Objectives: The present analysis provides code and narrative to store provided parameters, e.g. lambda, simulate exponential distribution means and variances, compare “sample” and “theoretical” means and variances, and provide visualizations both for comparison to theoretical and sample statistics, as well as comparison to Gaussian (Normal) Distribution demonstrating CLT.
Packages: Tidyverse packages dplyr and ggplot2, as well as package knitr, if undetected, are installed automatically. Both packages are loaded with function library(). Package versions are provided dynamically below:
Versions:
dplyr: 0.7.6knitr: 1.20ggplot2: 3.0.0The following calls function set.seed() to ensure all quasi-randomly-generated numbers are exactly replicated for reproducibility. lambda is defined using provided “theoretical” parameters, as well as the provided number of exponential distributions, n_exp, and provided number of simulations, n_sim:
set.seed(1)
lambda <- 0.2
n_exp <- 40
n_sim <- 1000
Base function rexp() in conjunction with primitive methods mean() and var() to 1,000 means and variances of 40 exponential distributions. Objects sim_mns and sim_vrs are initialized to receive simulated mean values and variance values in the subsequent loop function, respectively:
sim_mns <- NULL
sim_vrs <- NULL
for (i in 1:n_sim){
sim_mns <- c(sim_mns, mean(rexp(n = n_exp, rate = lambda)))

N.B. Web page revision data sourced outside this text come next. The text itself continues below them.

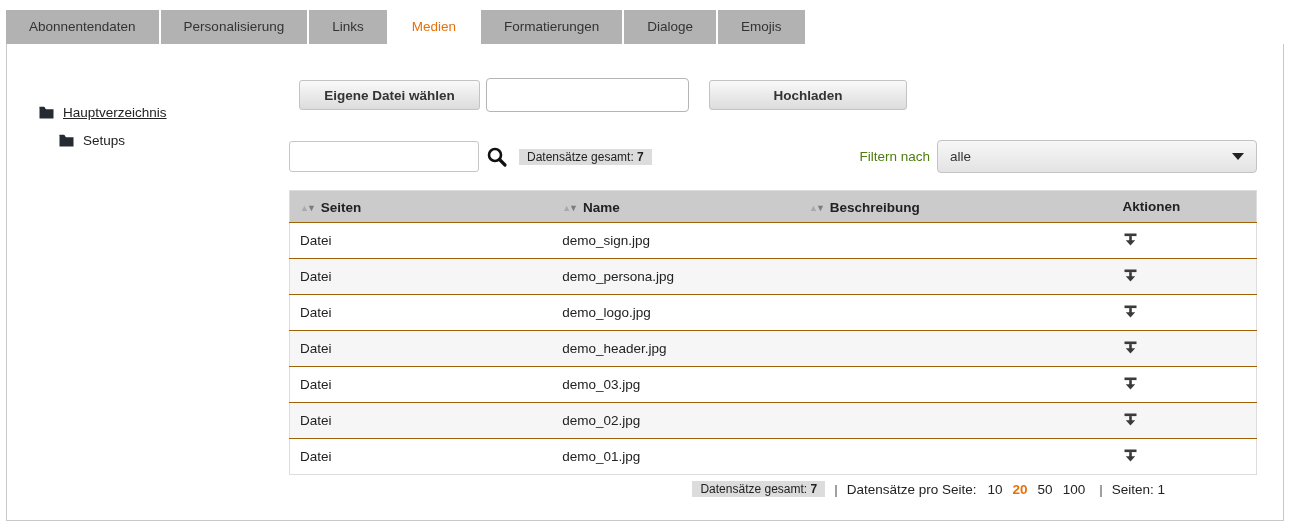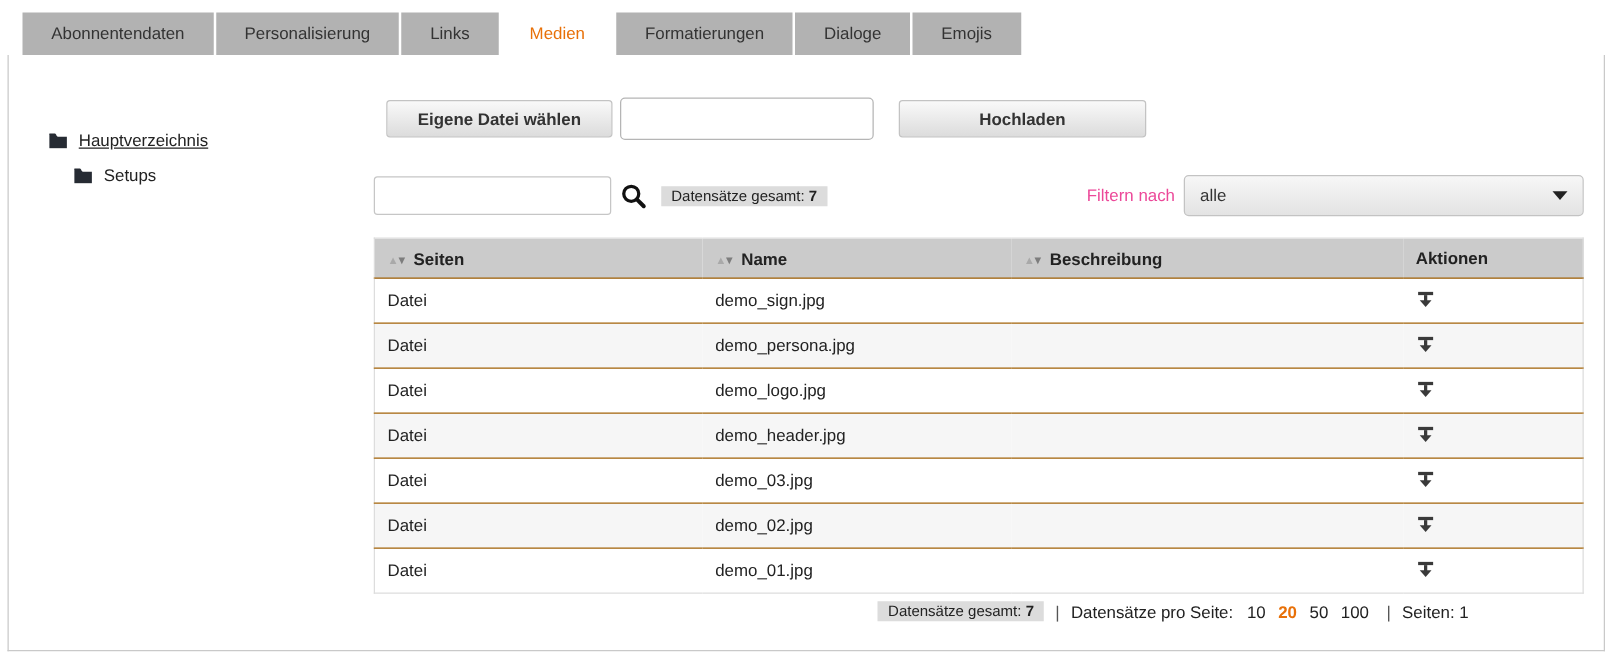"Abonnentendaten" .tabbar { left: 18px -> 6px }
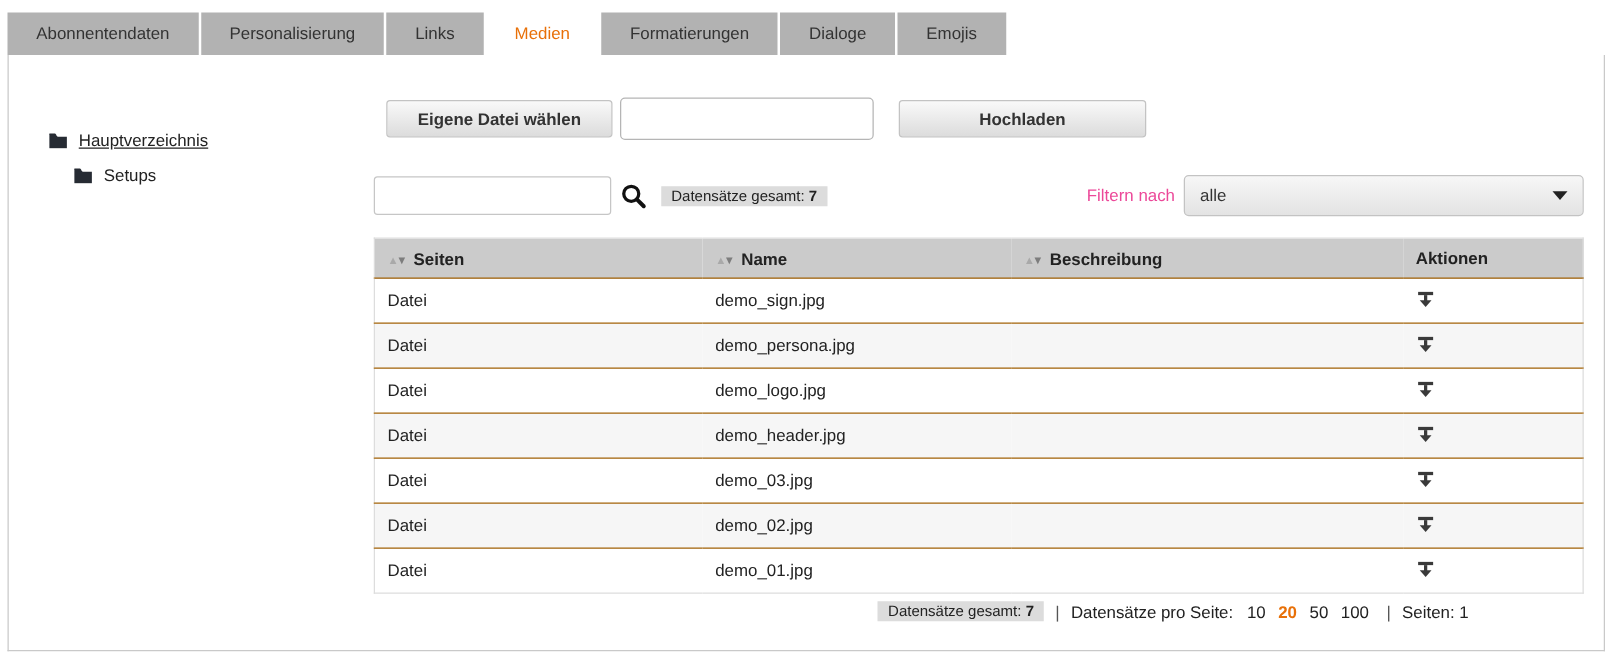"Eigene Datei wählen" .main { left: 292px -> 282px }
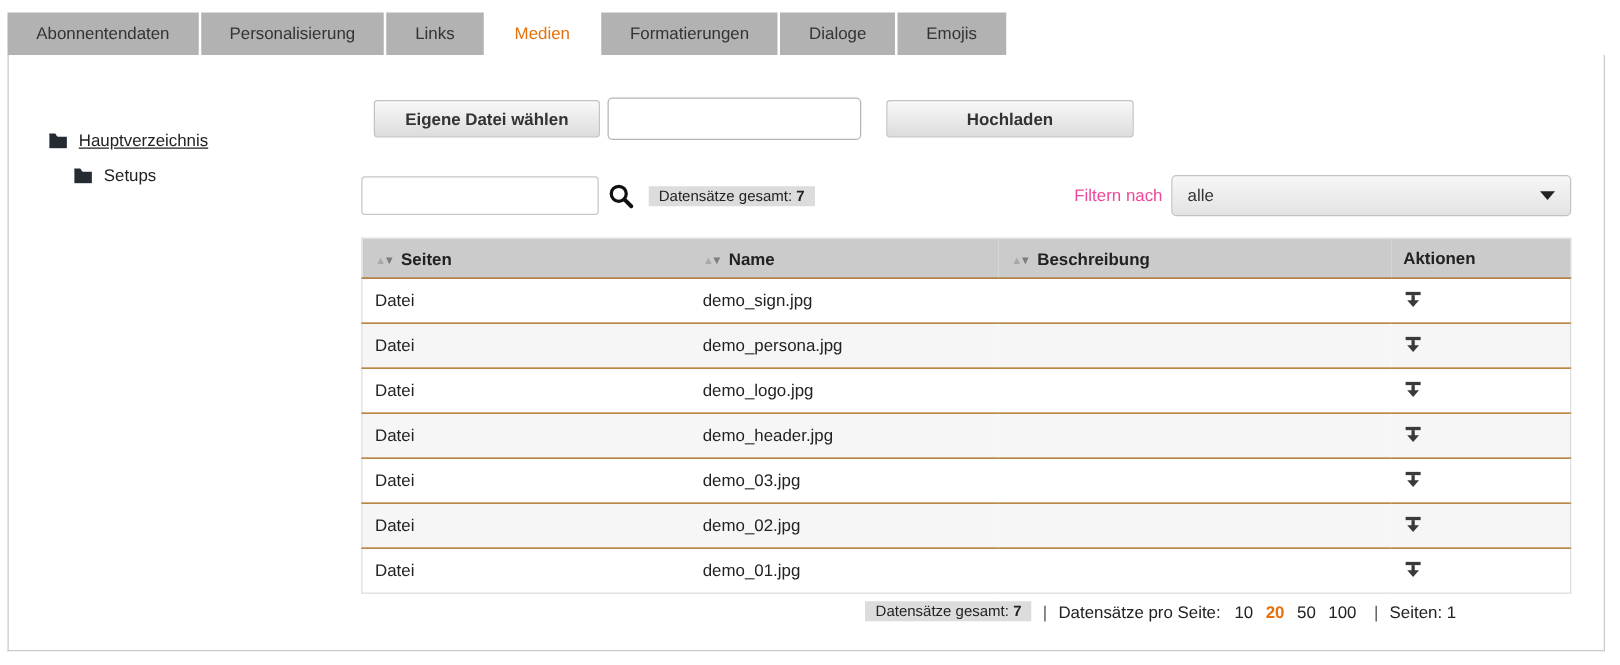"Filtern nach" .filter-label { color: #ec4899 -> #4d7c0f }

sim_vrs <- c(sim_vrs, var(rexp(n = n_exp, rate = lambda)))
}
Objects sim_mns and sim_vrs now contain 1,000 values, the first 6 of which are demonstrated with calls to function head():
head(sim_mns)
## [1] 4.860372 4.279204 5.196446 5.995896 4.027864 4.874493
head(sim_vrs)
## [1] 25.85143 17.12385 16.49944 23.09948 14.74029 16.35456
The mean of “Sample” (simulated) means and “Theoretical” (provided) mean are defined in objects sample_mn and theory_mn, respectively. Following, the absolute difference and percent difference are calculated and stored in objects abs_diff_mn and per_diff_mn, respectively:
sample_mn <- mean(sim_mns)
theory_mn <- 1/lambda
abs_diff_mn <- abs(theory_mn - sample_mn)

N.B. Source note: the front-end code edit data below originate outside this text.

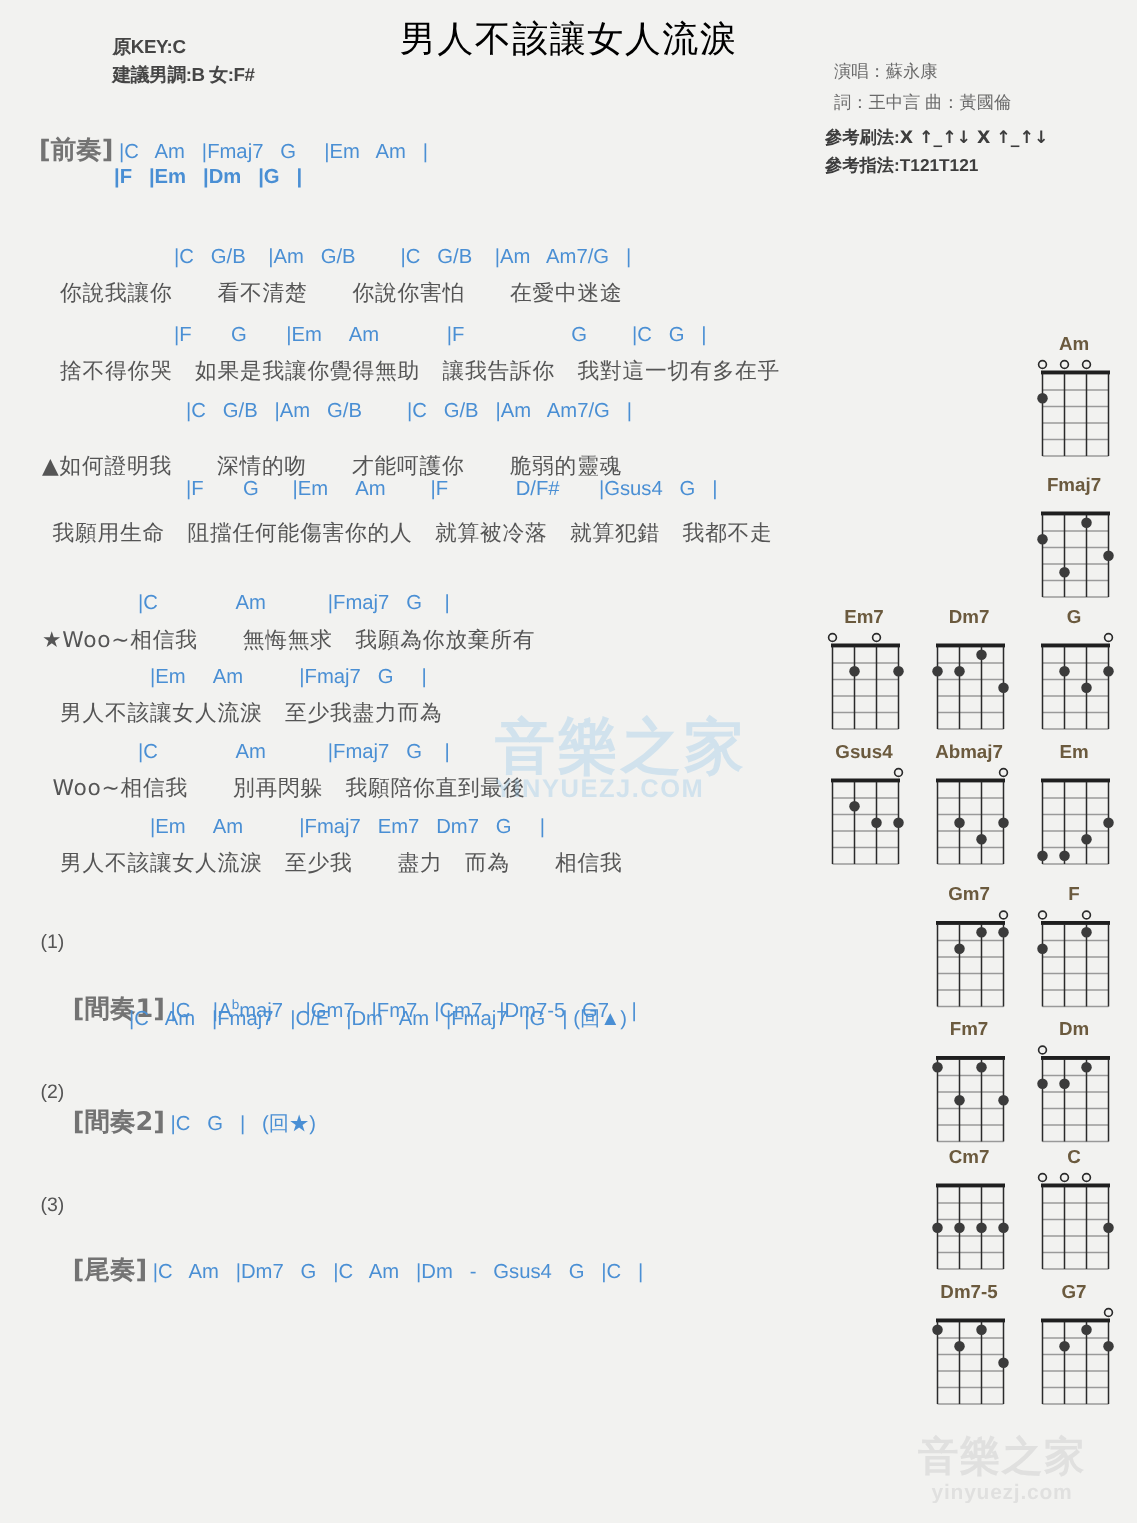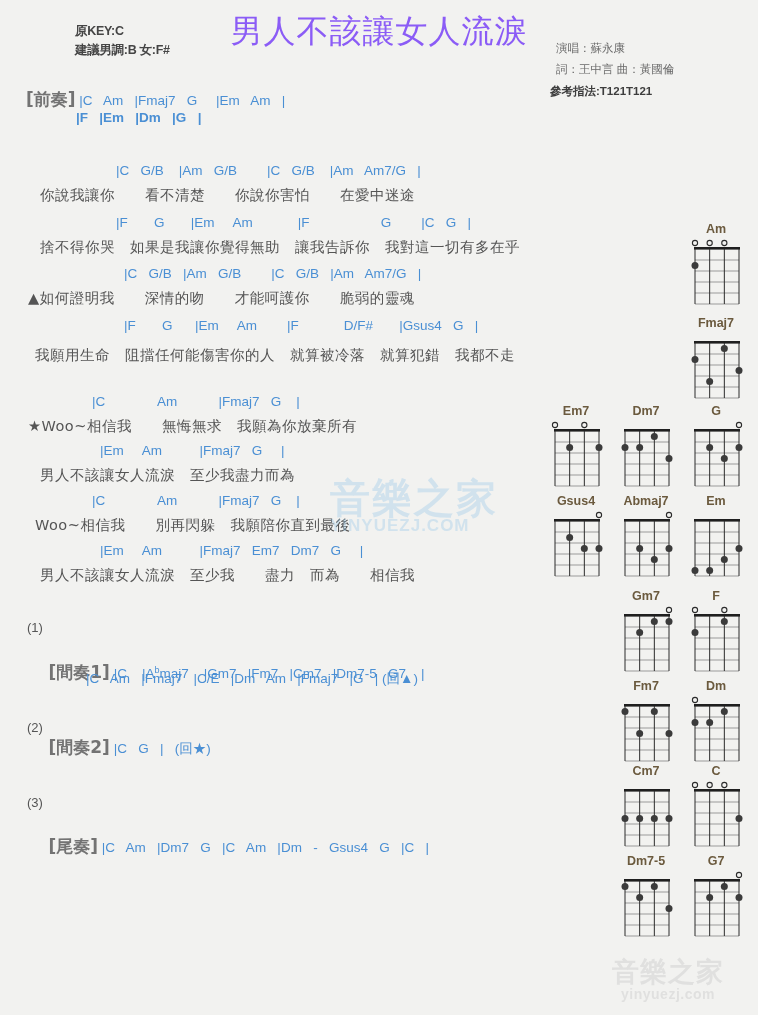"男人不該讓女人流淚" .title { color: #8b5cf6 -> #000000; font-size: 32px -> 24px }
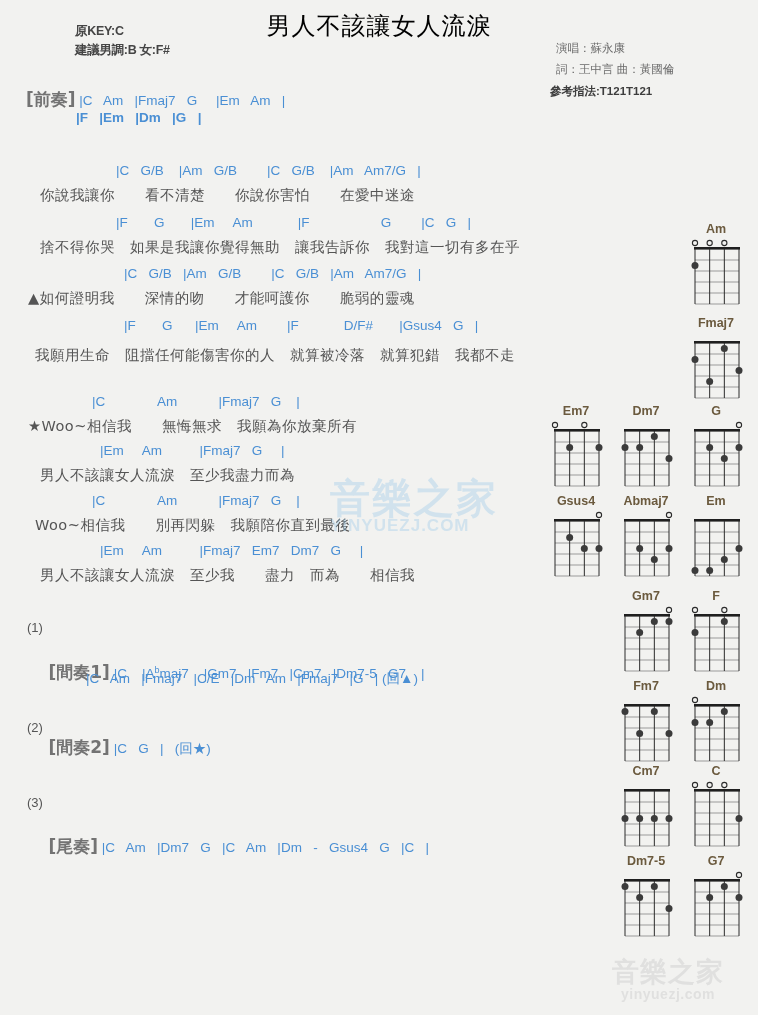"參考刷法:X ↑_↑↓ X ↑_↑↓" div { html: none -> <div><span>參考刷法:</span><span>X ↑_↑↓ X ↑_↑↓</span></div> }
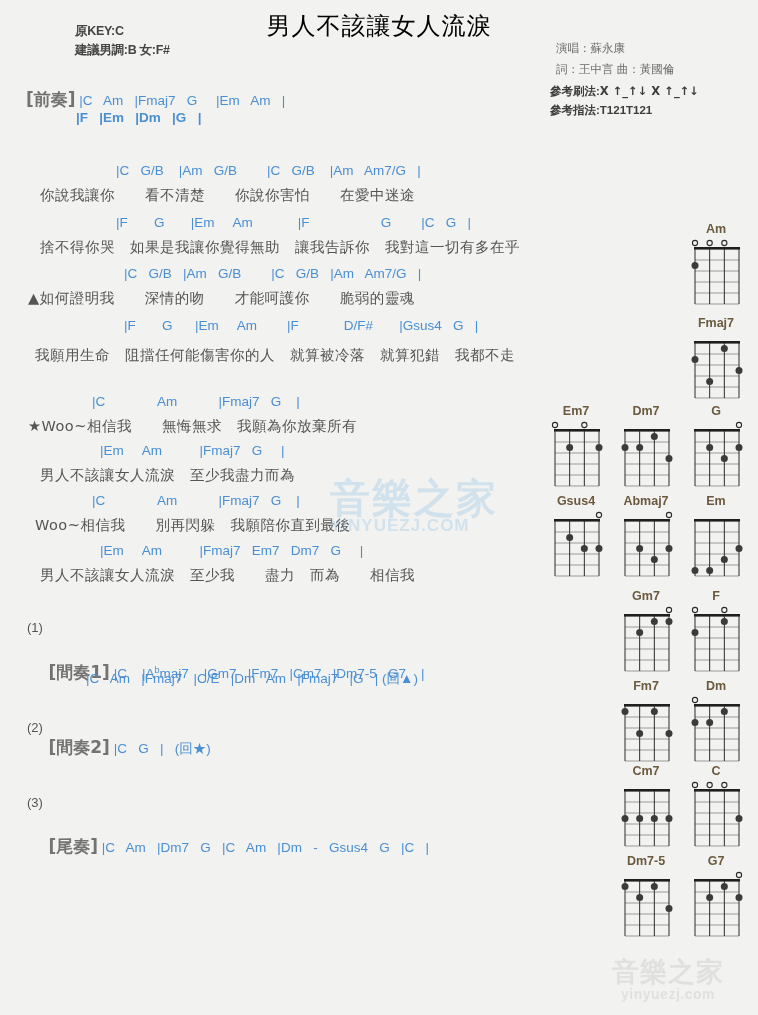"▲如何證明我 深情的吻 才能呵護你 脆弱的靈魂" div.line { top: 289px -> 301px }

per_diff_mn <- abs_diff_mn / theory_mn * 100
The Sample Mean, Theoretical Mean, Absolute Difference, and Percent Difference (%) are shown in Table 1:
| Sample Mean | Theoretical Mean | Absolute Difference | Percent Difference (%) | |
|---|---|---|---|---|
| 4.996854 | 5 | 0.0031457 | 0.0629148 |
In sum, the mean value of our 1,000 “Sample” (simulated) distributions of 40 exponentials is remarkably similar to the “Theoretical” (provided) mean, 1 / lambda, with a percent difference of 0.0629148 %.
In order to visualize the distribution of simulated means in ggplot2, they are coerced into data.frame object mean_df. Figure 1 depicts a histogram of the distribution of means of simulated exponential distributions is provided below, including the simulated “Sample” mean and provided “Theoretical” mean. Note the remarkable similarity between both values and the Gaussian shape of the distribution attributable to the Central Limit Theorem:
Figure 1 depicts the remarkable similarity between the mean value of simulated “Sample” means and the provided “Theoretical” mean.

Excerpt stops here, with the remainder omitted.